Con la renuncia de Alfonso XIII, la petición de Ortega estaba satisfecha. Pero los tiempos cambian y de vivir ahora no creo que el filósofo acabara ningún artículo con el deseo, a ser posible contagioso, de la derrota de la monarquía. Todo lo contrario. No sólo porque el Rey, don Juan Carlos, en las antípodas de su abuelo, actuó de manera muy distinta con los golpistas del 23-F y la noche de aquel día se ganó la corona, sino porque la monarquía, hoy por hoy, aunque pase por momentos bajos, es la institución española más respetada en el extranjero y la de mayor prestigio fuera de las fronteras del estado. Dentro, hasta el 2011, había sacado buena nota, por encima del aprobado según las encuestas del Centro de Investigaciones Sociológicas (CIS), que desde 1994 se ocupa de preguntar sobre el grado de confianza ciudadana en las instituciones. El revulsivo ocasionado por la crisis económica y moral que ha afectado incluso a los cimientos del Estado hasta incrementar el deseo secesionista de corrimientos de tierra, los flacos servicios de Urdangarin y otros comportamientos no ejemplares han pesado sin duda en la baja calificación. Pero una cosa es que la calificación no sea excelente y otra muy distinta el disparate de considerar que la monarquía parlamentaria es antidemocrática, como postulan algunos indocumentados. Oponer monarquía a república en los tiempos que corren es anticuado y está obsoleto. Decir que los españoles con la monarquía somos súbditos y con la república ciudadanos es un dislate morrocotudo. En la monarquía parlamentaria las atribuciones del jefe del Estado son prácticamente las mismas que las de un presidente de la república y se da el caso, además, de que el Rey, hasta hace cuatro días, príncipe Felipe, ha recibido una preparación extraordinaria como ninguna otra persona para estar al frente de la Jefatura del Estado y eso le permite estar en cada momento a la altura de las circunstancias. Además tal preparación la hemos pagado entre todos y resultaría absurdo que hoy por hoy quisiéramos desaprovecharla.
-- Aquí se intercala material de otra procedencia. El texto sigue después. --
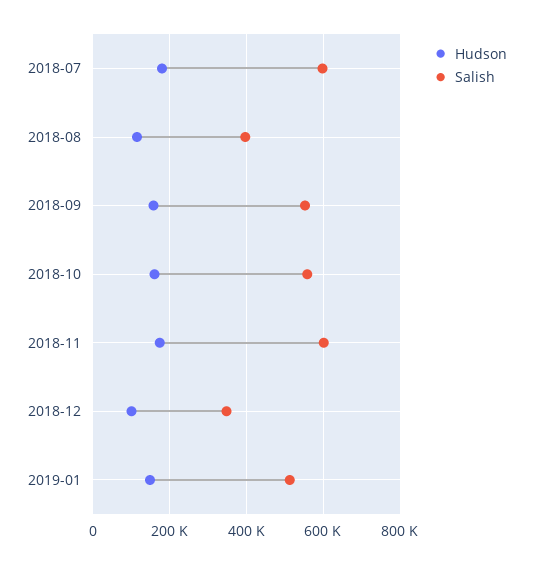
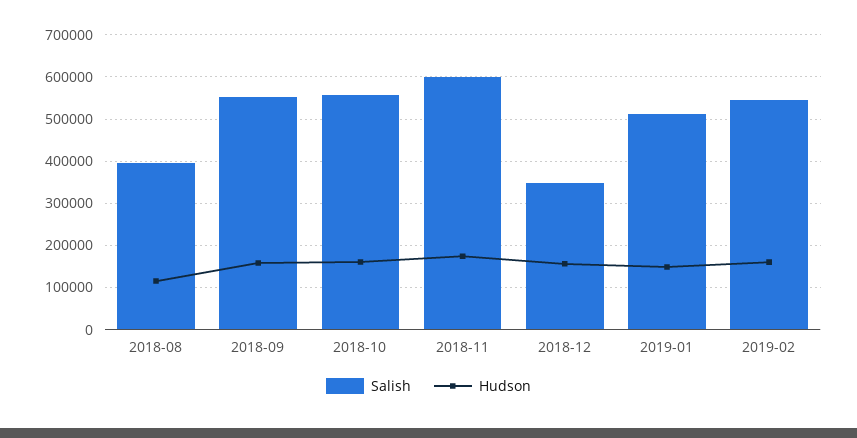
Hudson, 2018-07: 180000 -> none
Salish, 2018-07: 600000 -> none
Hudson, 2018-12: 100000 -> 160000
Salish, 2019-02: none -> 540000
Hudson, 2019-02: none -> 160000

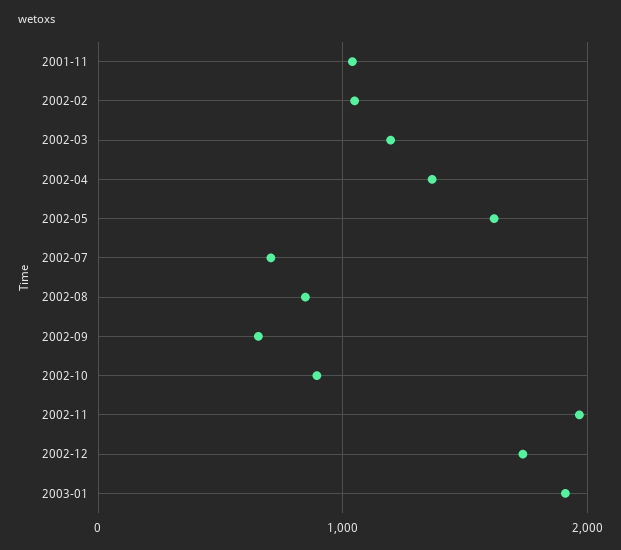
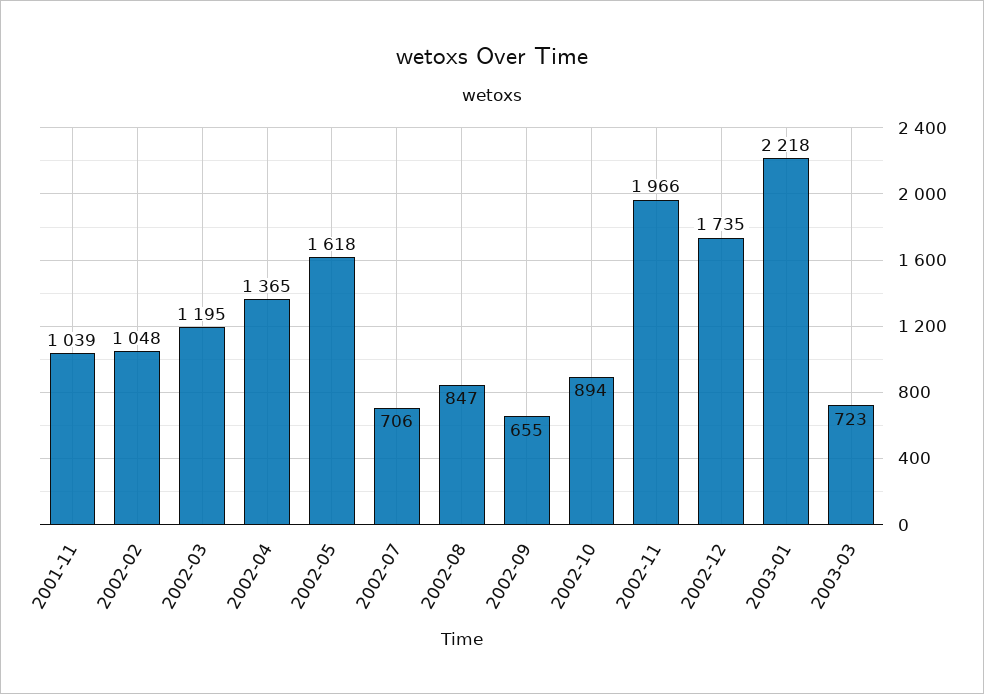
2003-01: 1900 -> 2218
2003-03: none -> 723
Aceptar de buen grado a don Felipe y a doña Letizia y desearles los mayores éxitos en la difícil tarea que acaban de emprender me parece lo mejor, lo más conveniente y sensato por el bien de todos. De Ortega hago mía sólo la primera parte de su propuesta, la de la reconstrucción del Estado. Reconstrucción y renovación que buena falta nos hacen.